There are two levels of access:
- Level 1: Users who have access to BigMouth can run queries themselves and use the count for their research.
- Level 2: If the user wants to get detailed data for each individual patient, a3\ copy of the IRB approval document will need to be provided along with the data request template. The template will facilitate us to extract the requested data which will be presented in an Excel sheet with requested variables in columns and individual patients in rows.
In addition to it, the users are also required to sign a data access request form. If the user is interested in accessing patient data from outside the school to which the user is affiliated, in addition to the IRB approval document from the user's school, the project will need to be approved by the BigMouth project review committee. The following documents contain all the required information:
- Clinical Research Committee Checklist
- BigMouth Clinical Research Committee Proposal Guidelines
Please contact the BigMouth team for details of the form.
How can I make a 2x2 table using BigMouth?
- For example, I am interested in a diagnosis A and a treatment B. I would like to see how many patients with that diagnosis A had that treatment, and how many did not. - I'd also like to see how many without that diagnosis A had that treatment B how many did not.
This can be achieved using the exclude/include option in each column. Here are few screen shots:
How can I make a temporal query?
There are five basic steps in defining a temporal query in the Query Tool view:
- Change Temporal Constraint to Define sequence of Events.
- Define Population in which events occur (optional step).
- Define Events
- Define order of events (temporal relationships)
- Run the query
How do I query for a specific date range?
Users can specify the date range of the observation as shown below
Why do the patient counts not add up in the navigation tree?
The reason is because one patient may have more than one specific condition. For example, total number of patients of the category 'Abnormalities of teeth' in the picture below is 984. The number of patients of the subcategories of the category 'Abnormalities of teeth' adds up to 1041. This is because one or more patient may be in both subcategories such as 'Cementum Defect' and 'Dentin Defect'.
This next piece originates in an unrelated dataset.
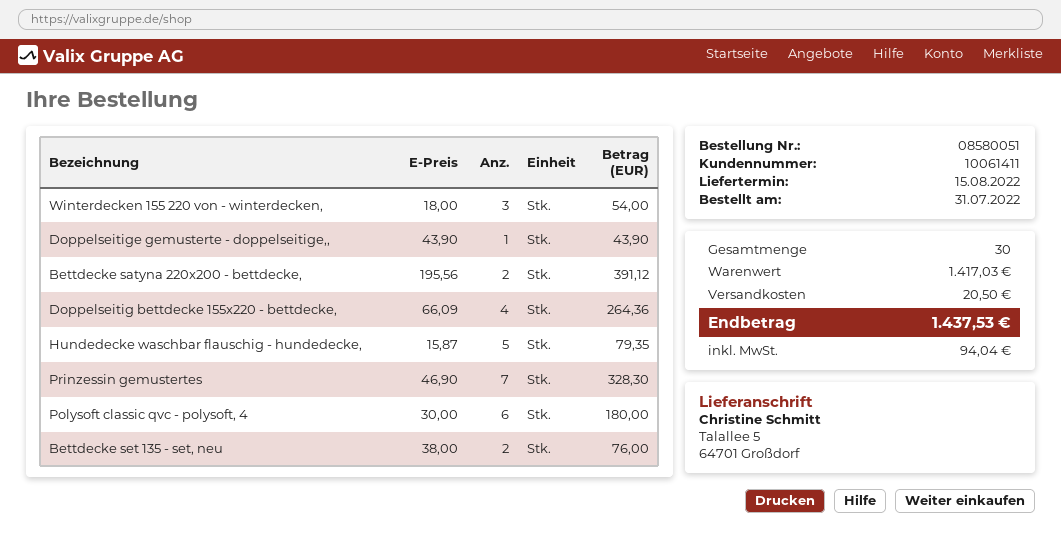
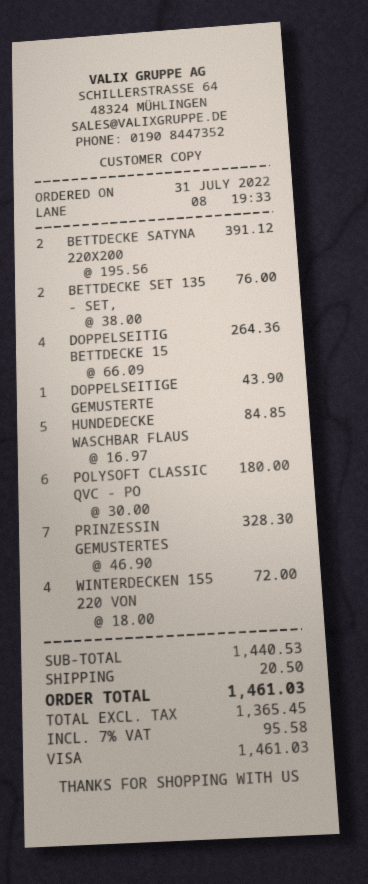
Winterdecken 155 220 von - winterdecken,: 3 x 18.00 = 54.00 -> 4 x 18.00 = 72.00
Hundedecke waschbar flauschig - hundedecke,: 5 x 15.87 = 79.35 -> 5 x 16.97 = 84.85
subtotal: 1417.03 -> 1440.53
tax: 94.04 -> 95.58
total: 1437.53 -> 1461.03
What data do I have access to?
Upon login, a user is presented with two folders. The folders are:
- axiUm - Contains data from the user's local axiUm instances.
- Combined Terms - Contains data from all the participating sites. This folder is normally used when a user is interested in querying data from all BigMouth members. The folder is designed in such a way that the user can get a summary of the data from all sites at the same time, keeping the source of data anonymous.